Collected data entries
-.-.-
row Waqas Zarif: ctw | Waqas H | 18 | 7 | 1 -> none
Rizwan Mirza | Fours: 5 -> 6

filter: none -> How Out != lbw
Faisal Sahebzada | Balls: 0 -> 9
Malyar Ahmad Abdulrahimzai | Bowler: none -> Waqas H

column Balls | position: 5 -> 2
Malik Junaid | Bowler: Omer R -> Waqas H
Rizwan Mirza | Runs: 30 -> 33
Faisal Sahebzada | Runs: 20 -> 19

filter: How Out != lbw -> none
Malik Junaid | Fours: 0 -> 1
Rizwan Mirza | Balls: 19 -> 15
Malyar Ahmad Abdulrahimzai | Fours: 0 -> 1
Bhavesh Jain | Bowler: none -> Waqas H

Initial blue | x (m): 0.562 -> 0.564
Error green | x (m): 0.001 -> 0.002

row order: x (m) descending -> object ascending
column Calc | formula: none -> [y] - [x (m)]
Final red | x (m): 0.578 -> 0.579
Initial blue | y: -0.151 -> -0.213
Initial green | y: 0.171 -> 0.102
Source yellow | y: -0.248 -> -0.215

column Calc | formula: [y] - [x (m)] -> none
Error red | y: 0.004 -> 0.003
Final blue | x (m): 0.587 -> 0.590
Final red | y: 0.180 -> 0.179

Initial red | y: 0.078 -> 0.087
-.-.-
▶ EXERCISE BRIEF
Above are the entries. Quote exactly the lines from the one bearing "Error green | x (m): 0.001 -> 0.002" through the one bearing "Initial green | y: 0.171 -> 0.102".

▶ TASK RESPONSE
Error green | x (m): 0.001 -> 0.002

row order: x (m) descending -> object ascending
column Calc | formula: none -> [y] - [x (m)]
Final red | x (m): 0.578 -> 0.579
Initial blue | y: -0.151 -> -0.213
Initial green | y: 0.171 -> 0.102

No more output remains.